# algorithm – Optimizing operations for a binary indexed tree (Fenwick tree)

## Question:

I am doing optimization on one project that does not fit well into the performance requirements. Fenwick trees are widely used here to quickly obtain prefix sums (AKA intermediate sums ) for an array with constantly changing contents. The structure itself is very useful and helps a lot, but here, in addition to standard operations for incrementing arbitrary elements, two additional non-standard operations are very often used (I have not found analogs in the literature). And these operations account for a significant part of the computational load.

1. Obtaining values ​​(uploading to an external array) of prefix sums for elements from the continuous range from `i` to `i + k` .

2. Zeroing (or, say, filling with a constant) of elements from the continuous range from `i` to `i + k` with correct recalculation of all affected amounts.
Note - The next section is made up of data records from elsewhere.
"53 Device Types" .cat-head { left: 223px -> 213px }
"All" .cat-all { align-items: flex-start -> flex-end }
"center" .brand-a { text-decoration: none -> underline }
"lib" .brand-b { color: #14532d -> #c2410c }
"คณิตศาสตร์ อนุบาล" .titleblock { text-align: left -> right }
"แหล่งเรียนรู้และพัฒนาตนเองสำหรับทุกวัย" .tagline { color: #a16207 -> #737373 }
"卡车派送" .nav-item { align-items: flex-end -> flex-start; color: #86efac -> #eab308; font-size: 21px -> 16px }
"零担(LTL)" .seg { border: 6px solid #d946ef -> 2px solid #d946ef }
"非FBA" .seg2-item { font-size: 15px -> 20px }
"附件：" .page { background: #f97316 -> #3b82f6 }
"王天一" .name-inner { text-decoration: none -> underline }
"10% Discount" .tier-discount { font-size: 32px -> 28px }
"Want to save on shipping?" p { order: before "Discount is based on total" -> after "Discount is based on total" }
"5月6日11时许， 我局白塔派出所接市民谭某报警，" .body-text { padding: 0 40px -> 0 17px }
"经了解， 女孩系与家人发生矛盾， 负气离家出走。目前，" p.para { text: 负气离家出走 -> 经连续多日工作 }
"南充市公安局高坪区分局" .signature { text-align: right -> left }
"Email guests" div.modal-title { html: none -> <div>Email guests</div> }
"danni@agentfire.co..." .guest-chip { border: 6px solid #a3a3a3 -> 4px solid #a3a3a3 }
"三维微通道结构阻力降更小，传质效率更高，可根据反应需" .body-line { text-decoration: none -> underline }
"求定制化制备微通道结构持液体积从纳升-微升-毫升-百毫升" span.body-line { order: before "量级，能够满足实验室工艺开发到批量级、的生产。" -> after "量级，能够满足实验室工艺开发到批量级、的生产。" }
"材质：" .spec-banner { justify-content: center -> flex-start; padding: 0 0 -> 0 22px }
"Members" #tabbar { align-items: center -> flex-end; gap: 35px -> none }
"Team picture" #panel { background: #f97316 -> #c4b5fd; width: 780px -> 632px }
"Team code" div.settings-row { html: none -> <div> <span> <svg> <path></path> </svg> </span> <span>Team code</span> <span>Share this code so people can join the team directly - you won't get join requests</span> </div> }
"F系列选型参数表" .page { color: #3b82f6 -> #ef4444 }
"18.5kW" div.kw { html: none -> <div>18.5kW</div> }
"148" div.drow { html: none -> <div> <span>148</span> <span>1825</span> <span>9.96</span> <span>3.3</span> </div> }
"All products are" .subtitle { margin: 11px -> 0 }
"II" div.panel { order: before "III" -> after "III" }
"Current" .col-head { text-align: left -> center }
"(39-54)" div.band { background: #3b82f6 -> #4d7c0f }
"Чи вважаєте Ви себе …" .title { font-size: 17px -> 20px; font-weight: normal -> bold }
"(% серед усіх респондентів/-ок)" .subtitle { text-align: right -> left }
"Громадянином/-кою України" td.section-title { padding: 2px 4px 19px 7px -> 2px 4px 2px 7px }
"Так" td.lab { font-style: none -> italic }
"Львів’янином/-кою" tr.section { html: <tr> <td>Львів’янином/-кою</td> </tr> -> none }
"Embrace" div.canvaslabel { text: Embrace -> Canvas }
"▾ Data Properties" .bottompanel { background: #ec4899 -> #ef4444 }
Important: For both operations, the average value of `k` much less than `n` (the number of elements in the tree).

At the moment, these operations are implemented stupidly and simply:

1. In a loop (separately!), For each element from the range, its value is found (a standard operation for the Fenwick tree). Total: the complexity of the operation is `O(k*log(n))` for `k` elements.

2. In the loop (separately!), For each element, its value is found, after which it is incremented by the number reciprocal to its current value (to be reset to zero). The complexity, again, is `O(k*log(n))` .

I thought about the structure of trees and these operations. And I think both of them can be implemented with less complexity. After all, `log(n)` is the depth of the passage from the root to an arbitrary element, and in these operations, a group of consecutive elements is traversed. It is possible to take advantage of this fact, since the closest common node of the tree, at best, lies at a depth of `log(k)` from any of the end nodes in a continuous range of length `k` . So, to traverse the entire range, you can go down from the root in `log(n)` , and then go up and down from one neighboring element to another in `log(k)` . Total: the complexity of the algorithm should be `O(log(n) + k*log(k))` (which is much better than the current version). This is for the best case. But the average estimate should also be close to this, since the worst case `O(k*log(n))` unlikely for `k ≪ n` .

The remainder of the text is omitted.